Given the range of datasets, searches on the ElMTree may be further refined by the user, where results may be filtered to only include materials which have had crystal structures reported, to exclude materials which have only been characterised computationally, or to force each of the search results to include or exclude certain elements. As this is based on the ElMD, which uses the 103 elements from the modified Pettifor scale64 as its underlying elemental metric, unexpected behaviour may occur for the unstable elements which are not in this index. Despite the large search space, similarity queries typically find the 100 closest matches in under a second. These user friendly response times enable researchers to make comparisons against a wider range of reported compositions in high throughput computational workflows.
This application is a front end for a previously reported ML model which predicts the porosity of a MOF from a metal and a linker SMILES string.68 These inputs are sequentially passed through three random forests (RFs). Each RF is trained to perform a binary classification of the porosity of MOFs as above or below an increasing threshold of pore limiting diameter (PLD). The first RF classifies the porosity of a MOF as being porous or non-porous (PLD of greater or less than 2.4 Å). The second classifies porosity as having large or small pores (PLD greater or less than 4.4 Å given porosity > 2.4 Å). The last model classifies porosity pores as being large or very large (PLD greater or less than 5.9 Å given porosity > 4.4 Å). In combination these random forests assign a MOF porosity as one of four categories (porosity < 2.4 Å, porosity < 4.4 Å, porosity < 5.9 Å, and porosity ≥ 5.9 Å), this classification was be 80.5% accurate on a random test set. 80% (5912 MOFs) of the data in the dataset was used for training and 20% (1479 MOFs) for the test set.
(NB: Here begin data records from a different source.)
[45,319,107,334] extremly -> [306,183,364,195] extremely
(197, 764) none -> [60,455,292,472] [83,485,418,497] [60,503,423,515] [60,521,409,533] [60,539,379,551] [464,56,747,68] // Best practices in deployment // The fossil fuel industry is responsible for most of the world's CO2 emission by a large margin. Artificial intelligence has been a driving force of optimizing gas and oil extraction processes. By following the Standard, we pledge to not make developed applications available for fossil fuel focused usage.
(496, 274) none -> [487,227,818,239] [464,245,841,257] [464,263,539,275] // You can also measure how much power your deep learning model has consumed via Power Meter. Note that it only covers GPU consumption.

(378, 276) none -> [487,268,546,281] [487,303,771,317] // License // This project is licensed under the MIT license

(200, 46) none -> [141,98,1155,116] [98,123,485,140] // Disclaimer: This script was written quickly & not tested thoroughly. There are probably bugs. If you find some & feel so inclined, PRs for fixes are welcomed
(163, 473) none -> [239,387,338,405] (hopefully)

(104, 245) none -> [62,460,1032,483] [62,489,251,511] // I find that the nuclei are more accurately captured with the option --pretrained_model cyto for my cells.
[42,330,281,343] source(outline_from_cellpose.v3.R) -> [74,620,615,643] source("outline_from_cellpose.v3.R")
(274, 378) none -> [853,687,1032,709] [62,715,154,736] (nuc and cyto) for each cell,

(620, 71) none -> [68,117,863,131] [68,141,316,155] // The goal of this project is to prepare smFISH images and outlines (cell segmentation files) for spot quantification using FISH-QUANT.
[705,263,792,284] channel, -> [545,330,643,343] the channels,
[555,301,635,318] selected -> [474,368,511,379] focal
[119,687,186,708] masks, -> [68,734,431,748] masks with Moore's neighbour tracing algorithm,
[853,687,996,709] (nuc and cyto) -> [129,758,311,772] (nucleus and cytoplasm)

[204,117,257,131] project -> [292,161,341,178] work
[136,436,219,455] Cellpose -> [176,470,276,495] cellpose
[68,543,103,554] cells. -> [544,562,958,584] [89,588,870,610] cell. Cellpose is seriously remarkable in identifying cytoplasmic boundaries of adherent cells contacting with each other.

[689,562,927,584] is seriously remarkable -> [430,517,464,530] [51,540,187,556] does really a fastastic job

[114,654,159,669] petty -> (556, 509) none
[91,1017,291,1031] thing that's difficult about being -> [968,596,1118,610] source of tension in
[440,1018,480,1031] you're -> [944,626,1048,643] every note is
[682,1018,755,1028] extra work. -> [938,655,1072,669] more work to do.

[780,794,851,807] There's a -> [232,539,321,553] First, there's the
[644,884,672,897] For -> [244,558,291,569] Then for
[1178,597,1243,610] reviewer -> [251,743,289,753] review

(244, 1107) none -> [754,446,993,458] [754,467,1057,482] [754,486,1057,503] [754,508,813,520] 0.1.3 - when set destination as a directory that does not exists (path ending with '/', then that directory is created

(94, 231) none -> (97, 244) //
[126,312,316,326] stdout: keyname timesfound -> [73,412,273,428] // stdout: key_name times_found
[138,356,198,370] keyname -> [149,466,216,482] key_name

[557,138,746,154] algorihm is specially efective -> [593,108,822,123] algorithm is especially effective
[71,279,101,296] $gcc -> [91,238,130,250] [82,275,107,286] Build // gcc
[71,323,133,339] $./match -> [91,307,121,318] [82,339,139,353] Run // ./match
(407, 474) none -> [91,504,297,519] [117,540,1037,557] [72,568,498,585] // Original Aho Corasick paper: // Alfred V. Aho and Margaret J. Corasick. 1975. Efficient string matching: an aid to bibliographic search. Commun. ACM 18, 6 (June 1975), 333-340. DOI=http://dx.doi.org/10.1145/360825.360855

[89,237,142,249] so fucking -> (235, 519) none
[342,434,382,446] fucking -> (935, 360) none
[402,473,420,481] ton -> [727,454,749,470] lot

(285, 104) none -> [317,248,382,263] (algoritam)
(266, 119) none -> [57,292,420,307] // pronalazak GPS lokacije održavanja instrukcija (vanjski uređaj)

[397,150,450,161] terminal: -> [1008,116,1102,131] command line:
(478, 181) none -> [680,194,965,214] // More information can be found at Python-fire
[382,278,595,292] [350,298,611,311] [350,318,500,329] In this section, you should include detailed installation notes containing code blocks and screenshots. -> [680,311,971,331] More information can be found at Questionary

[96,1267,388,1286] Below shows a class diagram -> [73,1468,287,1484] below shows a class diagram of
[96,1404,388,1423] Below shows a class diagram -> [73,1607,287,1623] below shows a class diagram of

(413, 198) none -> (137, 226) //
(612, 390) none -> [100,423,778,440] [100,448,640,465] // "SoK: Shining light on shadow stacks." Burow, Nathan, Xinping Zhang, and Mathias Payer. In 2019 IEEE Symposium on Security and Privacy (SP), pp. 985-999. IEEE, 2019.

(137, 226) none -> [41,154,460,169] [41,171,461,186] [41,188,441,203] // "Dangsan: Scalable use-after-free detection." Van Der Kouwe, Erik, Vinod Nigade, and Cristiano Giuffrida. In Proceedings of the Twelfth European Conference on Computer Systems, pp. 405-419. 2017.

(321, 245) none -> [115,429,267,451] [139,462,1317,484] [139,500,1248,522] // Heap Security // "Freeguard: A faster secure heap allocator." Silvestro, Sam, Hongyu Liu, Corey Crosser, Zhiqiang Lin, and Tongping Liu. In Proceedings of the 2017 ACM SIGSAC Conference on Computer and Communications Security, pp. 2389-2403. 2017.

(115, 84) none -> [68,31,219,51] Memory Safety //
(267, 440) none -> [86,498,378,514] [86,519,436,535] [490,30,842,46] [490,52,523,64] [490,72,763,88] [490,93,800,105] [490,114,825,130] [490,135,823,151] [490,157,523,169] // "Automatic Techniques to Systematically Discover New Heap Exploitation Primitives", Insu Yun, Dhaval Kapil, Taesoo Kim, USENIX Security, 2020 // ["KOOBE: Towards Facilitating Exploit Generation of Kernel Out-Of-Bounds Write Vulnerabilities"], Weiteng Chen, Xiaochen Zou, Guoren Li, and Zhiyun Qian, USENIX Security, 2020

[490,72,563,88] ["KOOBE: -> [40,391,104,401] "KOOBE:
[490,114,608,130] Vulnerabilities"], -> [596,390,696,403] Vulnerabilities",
The user has the option to download the results or view them in the web page (Fig. 2a). In order to suit a variety of potential use cases, this tool can take a variety of inputs, being; two equal length comma separated lists (one of metals, one of linkers); one linker and a list of metal symbols (or vice versa); or a single metal and linker combination can be input. Due to limitations in the training set of this model, only certain metals are supported, a list of these can be found in the associated code repository,69 and is linked to on the application itself.
The model presented here is an updated version of a previously reported thermal conductivity prediction model74 for probing the Ba–Y–Ti–O phase space of thermoelectric materials. The RF was trained on a mixture of experimentally measured56 and DFT computed75 thermal conductivities for a range of 1958 different thermoelectric materials. The RF is trained using a composition based featurization, and as such predictions can be obtained from a chemical formula only.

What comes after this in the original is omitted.